Women faring well in academic research
By Janet Raloff
Women applying for jobs in science, engineering or math departments at research-intensive universities fare at least as well as men — and sometimes better — a new National Research Council report finds. A higher proportion of women applicants are brought in for interviews and a higher proportion of the women interviewed are offered jobs.
The new 5.5-year-long study, performed at the behest of Congress, looked at how men and women fare in getting hired and advancing in academic research jobs in the sciences and engineering. Based on original research, it analyzed conditions that existed in 2004 to ’05 at the nation’s top research universities. It polled 1,800 faculty in 500 research departments.
As a one-time snapshot of conditions, the new study can’t tease out trends over time to indicate how quickly conditions have been improving for women versus their male colleagues, observes statistician Alicia Carriquiry, a study member from Iowa State University. What the study does show is that once they get a job, women tend to be promoted at rates comparable to men, to receive tenure at comparable rates, to receive comparable pay, to have a comparable reaching load and to have equal access to research resources. On a personal level, however, women report experiencing more isolation on the job than do men.
Two areas where men clearly outperform women: publishing and movement into academic research. For instance, surveyed men reported publishing about 8.9 papers in the past three years; for women the figure was 7.4. But in certain fields, the discrepancy was substantially higher. In chemistry, for instance, men had published about 15.8 papers over the past three years versus 9.4 on average for women.
There also “is a significant and stubborn under-representation of women” on the academic research ladder, according to study co-chair Claude Canizares, vice president for research at MIT. In fact, he noted, there would appear to be some leakage of women from the flow of scientists into research. Overall, some half of all PhDs go to women, yet a far smaller percentage of them than men seek jobs within those universities that conduct the most research.
Canizares — along with Carriquiry and the study’s other co-chair, Sally Shaywitz of the Yale School of Medicine — spoke at a briefing this morning at the National Academy of Sciences, where the new report was released.
One area where women come out ahead is in receipt of mentoring — and value from it. Of tenure track faculty in the fields the new NRC study tracked (biology, chemistry, civil and electrical engineering, math and physics), 49 percent of men and 57 percent of women reported having a faculty mentor.
When it came to later obtaining grants, the study found, men did equally well at landing grants whether they had a mentor or not (around 85 percent for assistant professors and 90 percent for associate professors). But for women, the difference was striking: if they had no mentor, just 68 percent of assistant professors got grants, compared to 93 percent of those with mentors, Canizares notes. For associate professors, 98 percent of women with mentors obtained grants versus just 87 percent of those without.

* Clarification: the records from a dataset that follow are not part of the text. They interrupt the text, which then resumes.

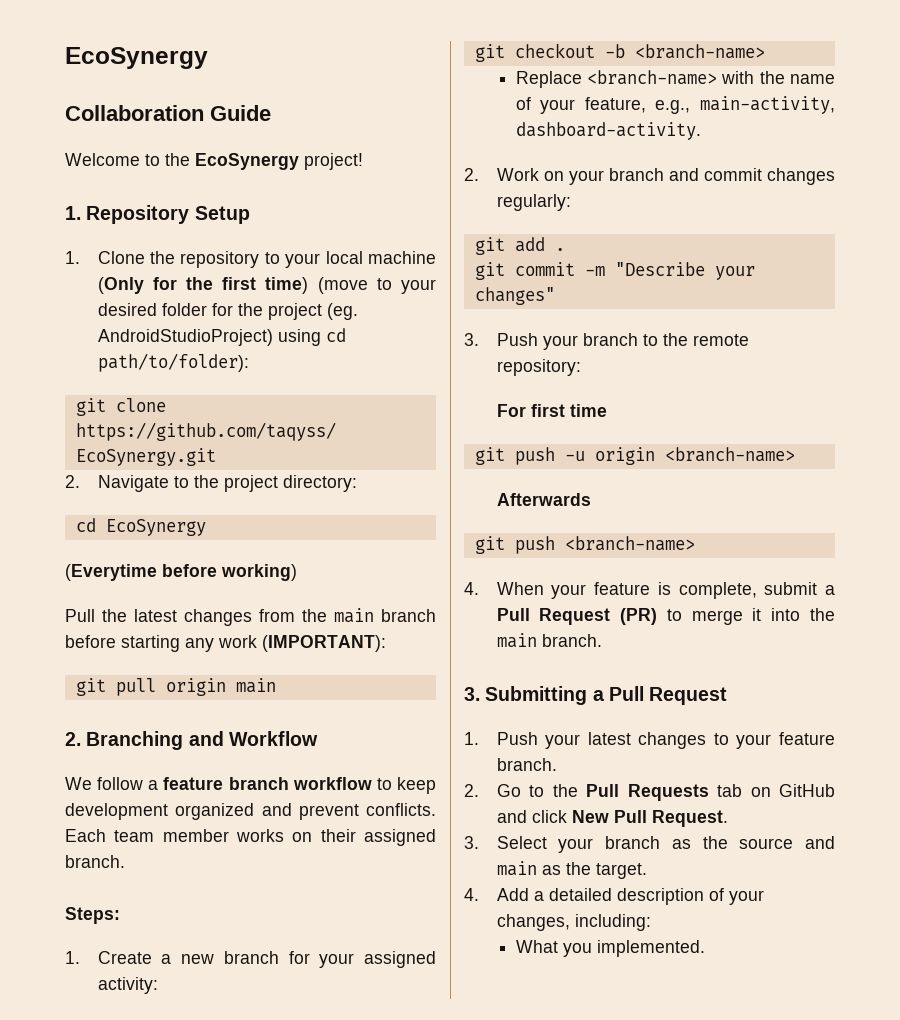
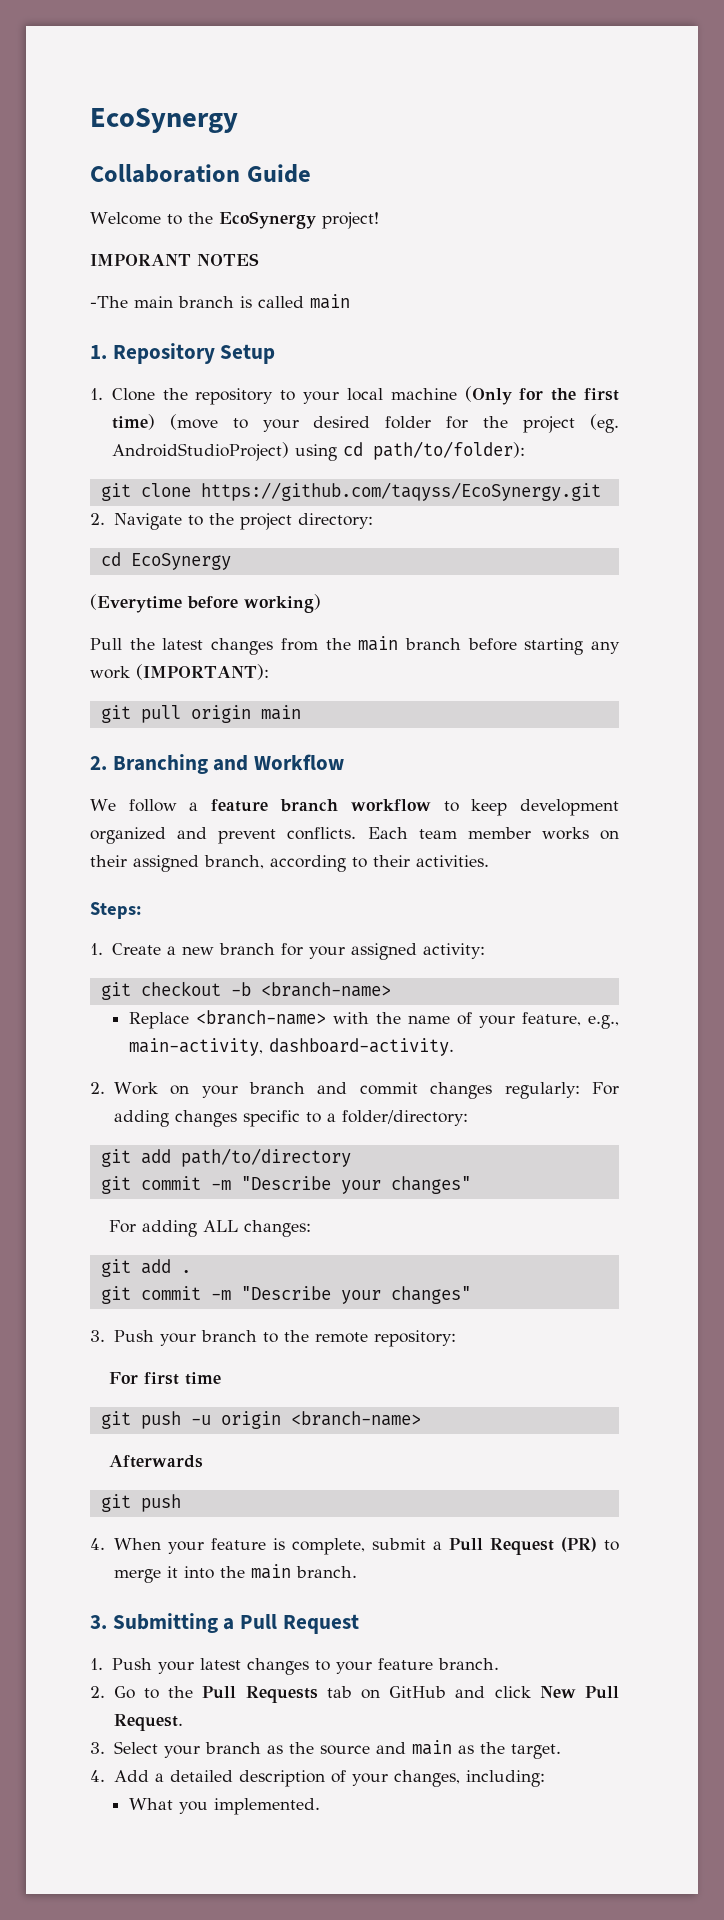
+ IMPORANT NOTES
+ -The main branch is called main
- Each team member works on their assigned branch.
+ Each team member works on their assigned branch, according to their activities.
- 2. Work on your branch and commit changes regularly:
+ 2. Work on your branch and commit changes regularly: For adding changes specific to a folder/directory:
+ git add path/to/directory
+ git commit -m "Describe your changes"
+ For adding ALL changes:
  Afterwards
- git push <branch-name>
+ git push

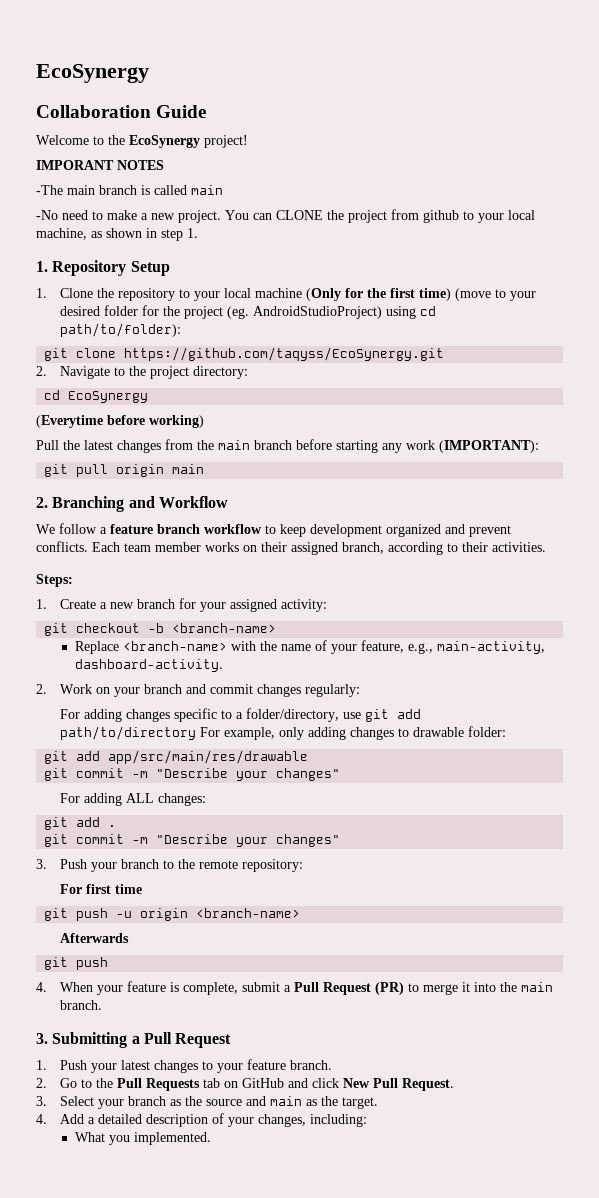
+ -No need to make a new project. You can CLONE the project from github to your local machine, as shown in step 1.
- 2. Work on your branch and commit changes regularly: For adding changes specific to a folder/directory:
- git add path/to/directory
+ 2. Work on your branch and commit changes regularly:
+ For adding changes specific to a folder/directory, use git add path/to/directory For example, only adding changes to drawable folder:
+ git add app/src/main/res/drawable

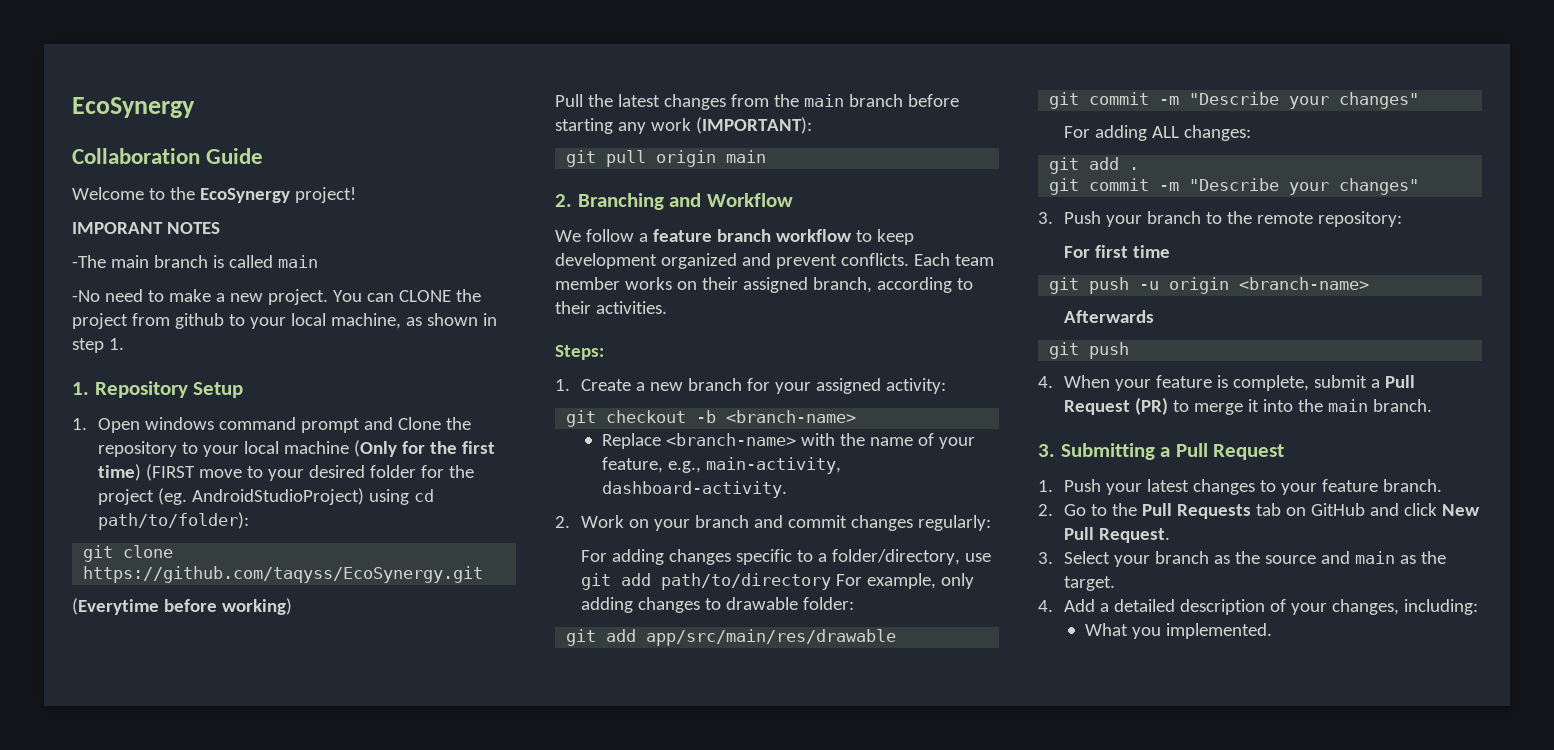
- 1. Clone the repository to your local machine (Only for the first time) (move to your desired folder for the project (eg. AndroidStudioProject) using cd path/to/folder):
+ 1. Open windows command prompt and Clone the repository to your local machine (Only for the first time) (FIRST move to your desired folder for the project (eg. AndroidStudioProject) using cd path/to/folder):
- 2. Navigate to the project directory:
- cd EcoSynergy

A problem the study turned up for both men and women is the lengthening time to tenure. “In some disciplines,” notes Canizares, “it’s three to four years longer than it [had been] for senior faculty” who received tenure a decade or more earlier. “Typically now,” he says, “many disciplines are expecting people to have several post-docs before they even apply for the first job. That means that the security of knowing what part of the country you’re going to live in and whether you’re going to have a long-term job occurs when someone is in their late 30s or 40s.” And the average starting age for a researcher getting a National Institutes of Health grant: 43 years old.
Concludes Canizares, “We are basically making the [academic] career less attractive for both men and women.” He noted that women have extra factors — like taking family leave for raising young children — which lengthen the tenure- and promotion-track even more, making that time to career security ”particularly unattractive.”